Just about anything is possible with imagination, and life imitates art and art imitates life. The following illustrates that.

 

You know, I was looking at this over on a thread by @Spacescifi, and I was reminded of the parallels we all like to draw between Tony Stark and Elon Musk. I was also reminded of the various EVA designs that have been proposed over the years, and the most recent one unveiled for Artemis.

Also remember this hideous (but surprisingly mobile) one:

Spoiler

AX-5-spacesuit.jpg

The Artemis suit has a soft exterior with hard internal joints to preserve mobility. What if SpaceX used its existing IVA suit and went with a hard exterior, like the Iron Man suit? The Iron Man suit built by Adam Savage is 3D printed from titanium, is literally bulletproof, and is light enough to walk around in. If SpaceX astronauts on the moon or Mars could don a plate-armor overwrap, it would prevent ballooning of their IVA suit and guarantee joint mobility.

Range of motion is a problem in soft suits because of dynamic volume change. When a soft suit is pressurized, the pressure pushes all joints to the "open" position; any motion within those joints will decrease the total volume in the suit, which increases internal pressure (PV=nRT).
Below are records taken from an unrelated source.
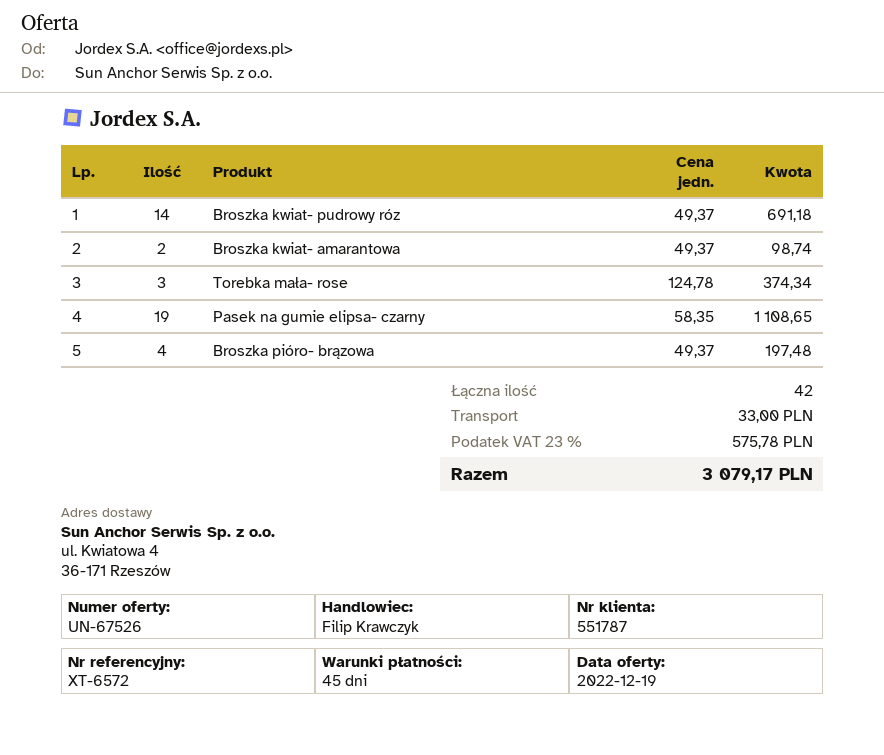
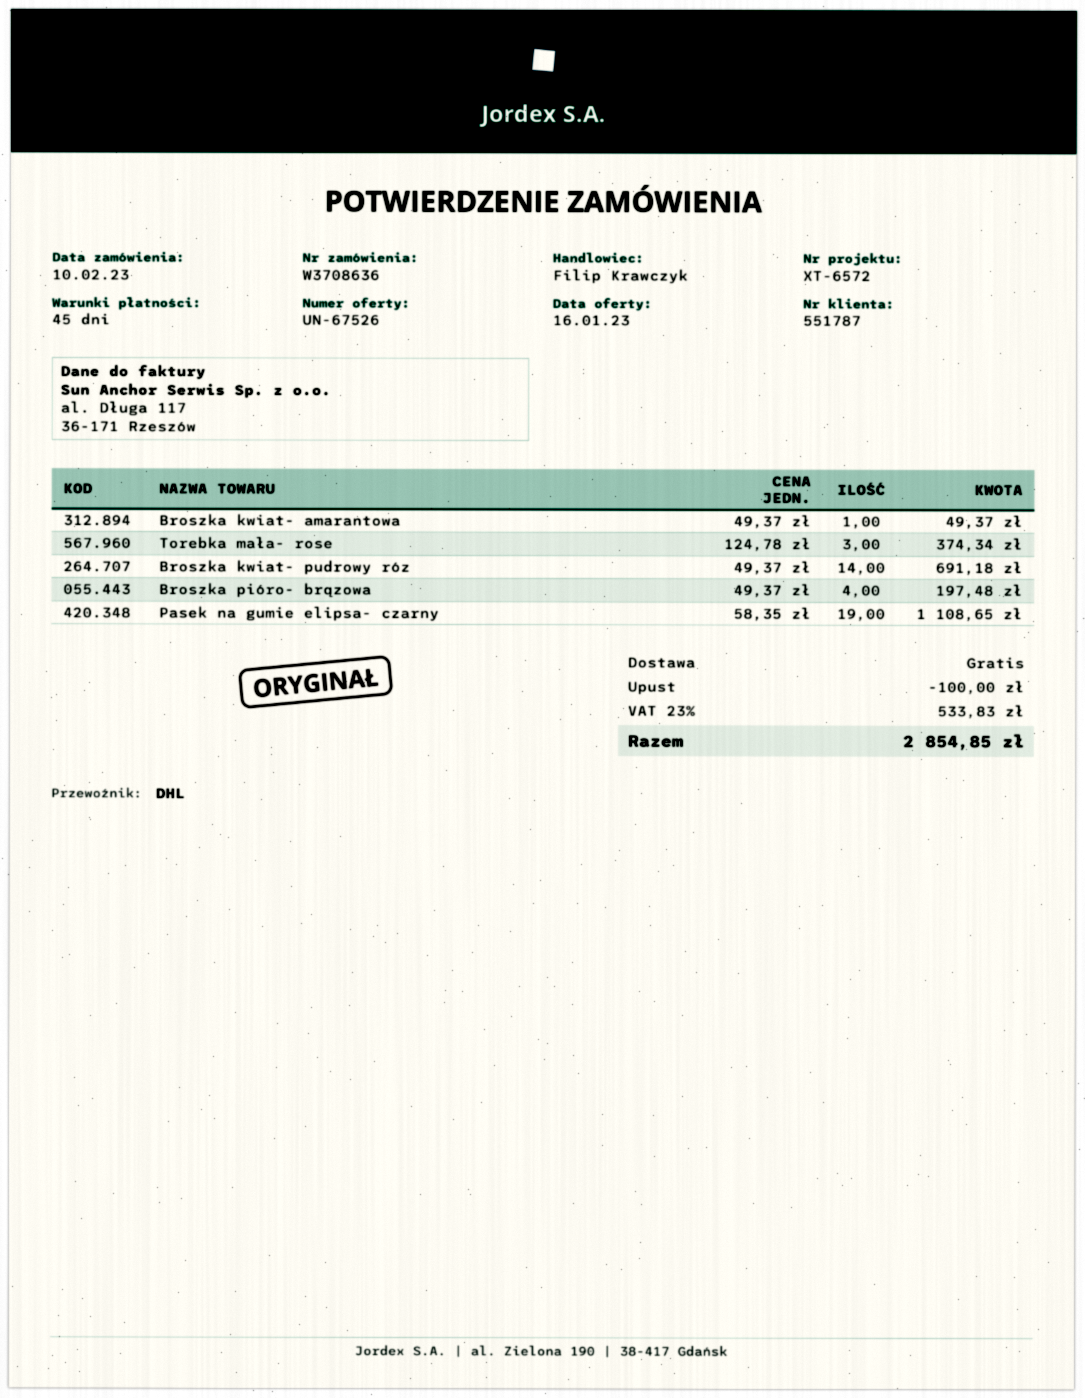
quote date: 2022-12-19 -> 2023-01-16
Broszka kwiat- amarantowa: 2 x 49.37 = 98.74 -> 1 x 49.37 = 49.37
discount: none -> 100.00
shipping: 33.00 -> 0.00
tax: 23% = 575.78 -> 23% = 533.83
total: 3079.17 -> 2854.85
Thus, every single motion is essentially compressing a piston, making any activity physically exhausting. Hard suits and hybrid suits have bearings and couplings that allow the joint to change shape without changing total volume.

With plate-armor overwrap, however, the IVA suit would be unable to expand as far as it ordinarily would in a capsule depressurization event. The armor itself would not need to be airtight, of course; it merely provides mechanical backpressure to the IVA suit, as well as providing superior impact, puncture, and radiation protection. The joints would be designed for constant-volume movement. If dynamic volume change remained a challenge, the joints could even be equipped with sensors that would trigger air to be pumped out of the suit when the joint is being compressed and pumped back in when it was extended. In the future, the joints might even have braking mechanisms, to enable a user to "lock" certain joints in position.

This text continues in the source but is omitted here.